— WHAT TO DO —
Only one span is wanted from the lines below: from the one with "background: #ffffff; border-radius: 6px;" up to and including the one with "-131,7 +131,7 @@". Copy it exactly, without images.

— RECORDS SUPPLIED —
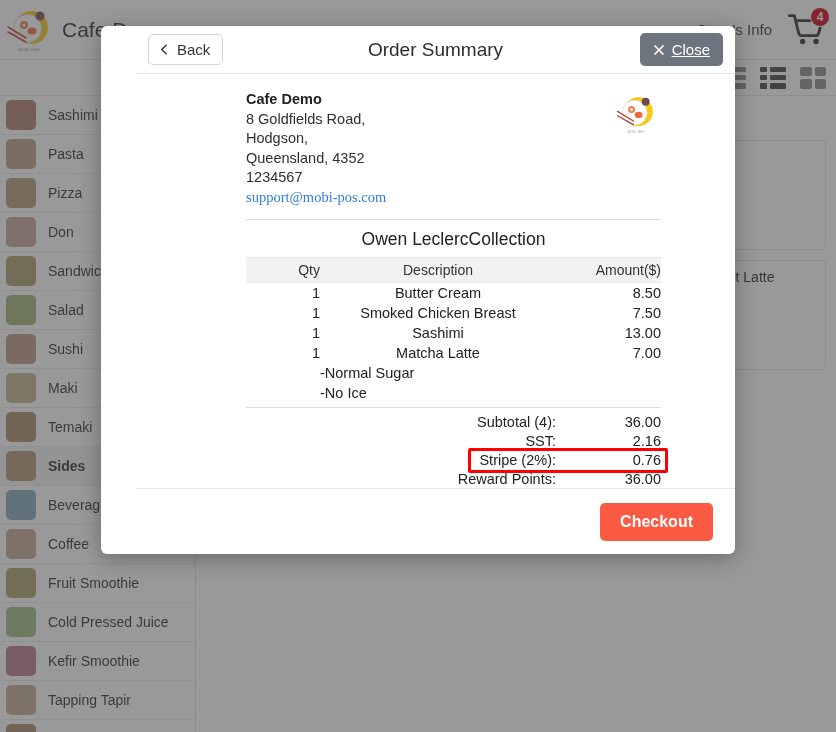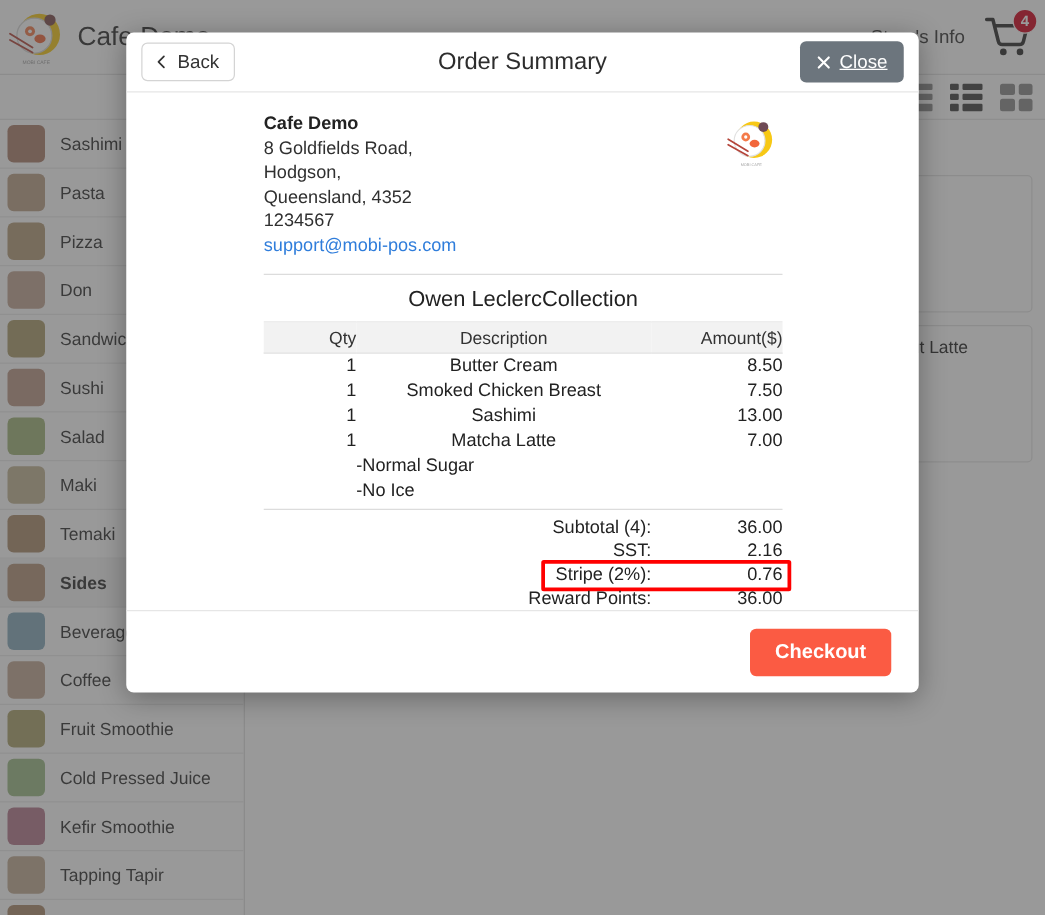--- a/index.html
+++ b/index.html
@@ -103,7 +103,7 @@
     position: absolute; left: 101px; top: 26px; width: 634px; height: 528px;
     background: #ffffff; border-radius: 6px;
     box-shadow: 0 4px 22px rgba(0,0,0,0.32);
-    display: flex; flex-direction: column; overflow: hidden;
+    display: flex; flex-direction: column; overflow: hidden; padding-left: 35px;
   }
   .modal-header {
     height: 48px; flex: 0 0 auto; border-bottom: 1px solid #e6e6e6;

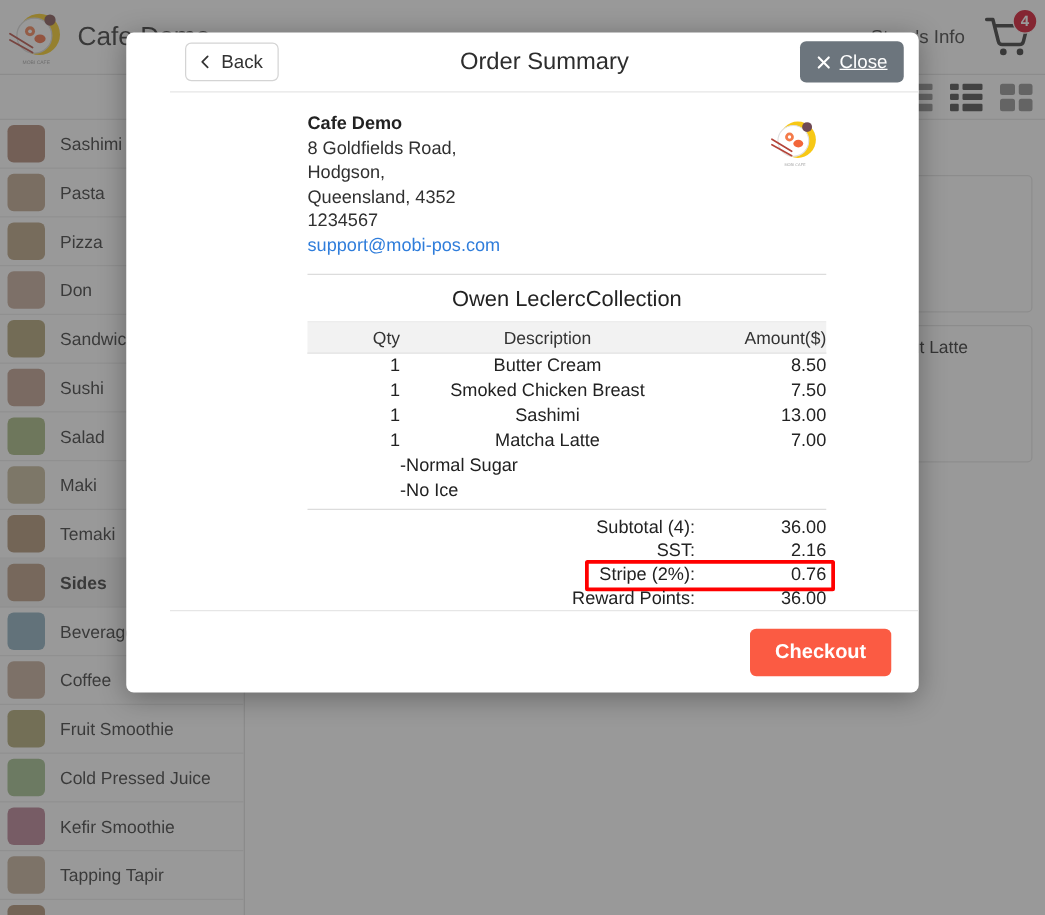--- a/index.html
+++ b/index.html
@@ -131,7 +131,7 @@
   .rc-top { display: flex; justify-content: space-between; align-items: flex-start; }
   .rc-store-name { font-size: 14.5px; font-weight: bold; color: #222; line-height: 19.5px; }
   .rc-line { font-size: 14.5px; color: #303030; line-height: 19.5px; }
-  .rc-email { font-size: 14.5px; color: #2f7ddb; line-height: 19.5px; cursor: pointer; }
+  .rc-email { font-size: 14.5px; color: #2f7ddb; line-height: 19.5px; cursor: pointer; font-family: Liberation Serif, serif; }
   .rc-logo { width: 50px; height: 44px; flex: 0 0 auto; margin-top: 2px; }
 
   .hr { border-top: 1px solid #dcdcdc; margin: 12px 0 0 0; }

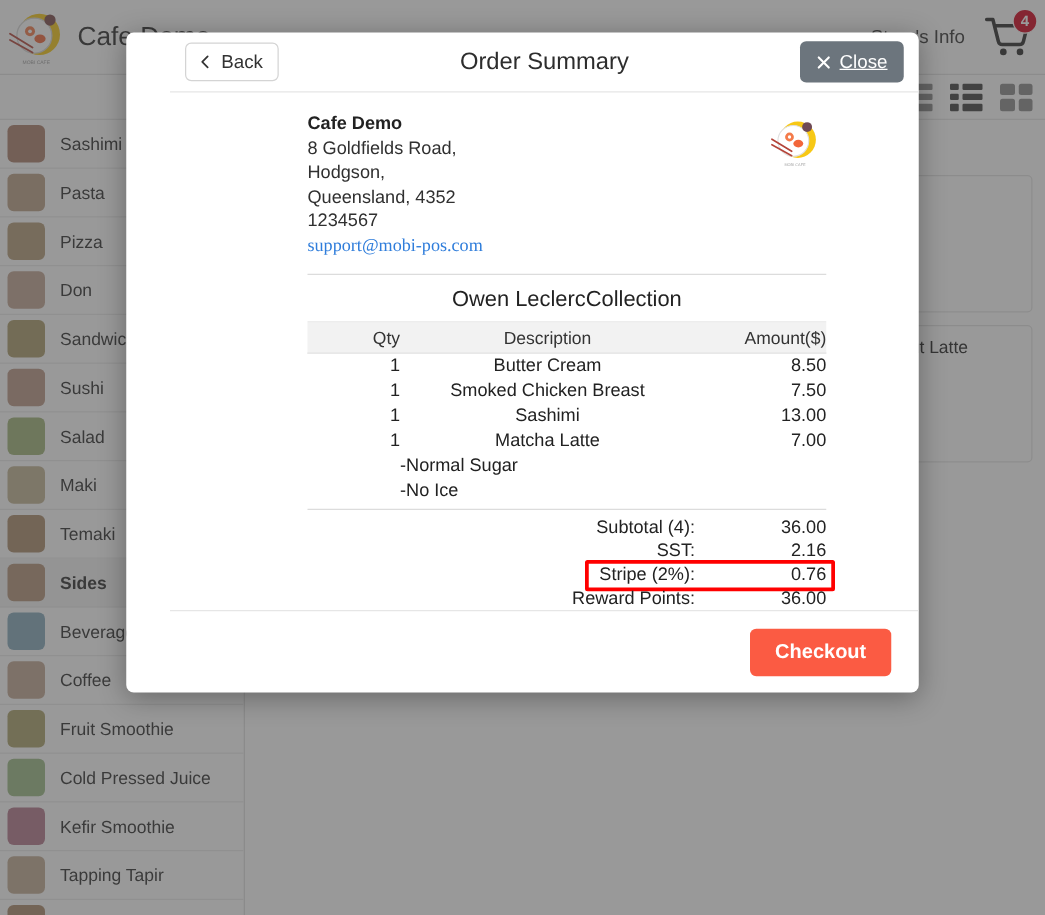--- a/index.html
+++ b/index.html
@@ -254,12 +254,12 @@
         <span class="cat-label">Sandwich</span>
       </div>
       <div class="cat">
+        <span class="cat-thumb" style="background: rgb(160, 180, 121);"></span>
+        <span class="cat-label">Salad</span>
+      </div>
+      <div class="cat">
         <span class="cat-thumb" style="background: rgb(187, 152, 134);"></span>
         <span class="cat-label">Sushi</span>
-      </div>
-      <div class="cat">
-        <span class="cat-thumb" style="background: rgb(160, 180, 121);"></span>
-        <span class="cat-label">Salad</span>
       </div>
       <div class="cat">
         <span class="cat-thumb" style="background: rgb(194, 179, 147);"></span>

— RESPONSE BELOW —
     background: #ffffff; border-radius: 6px;
     box-shadow: 0 4px 22px rgba(0,0,0,0.32);
-    display: flex; flex-direction: column; overflow: hidden;
+    display: flex; flex-direction: column; overflow: hidden; padding-left: 35px;
   }
   .modal-header {
     height: 48px; flex: 0 0 auto; border-bottom: 1px solid #e6e6e6;

--- a/index.html
+++ b/index.html
@@ -131,7 +131,7 @@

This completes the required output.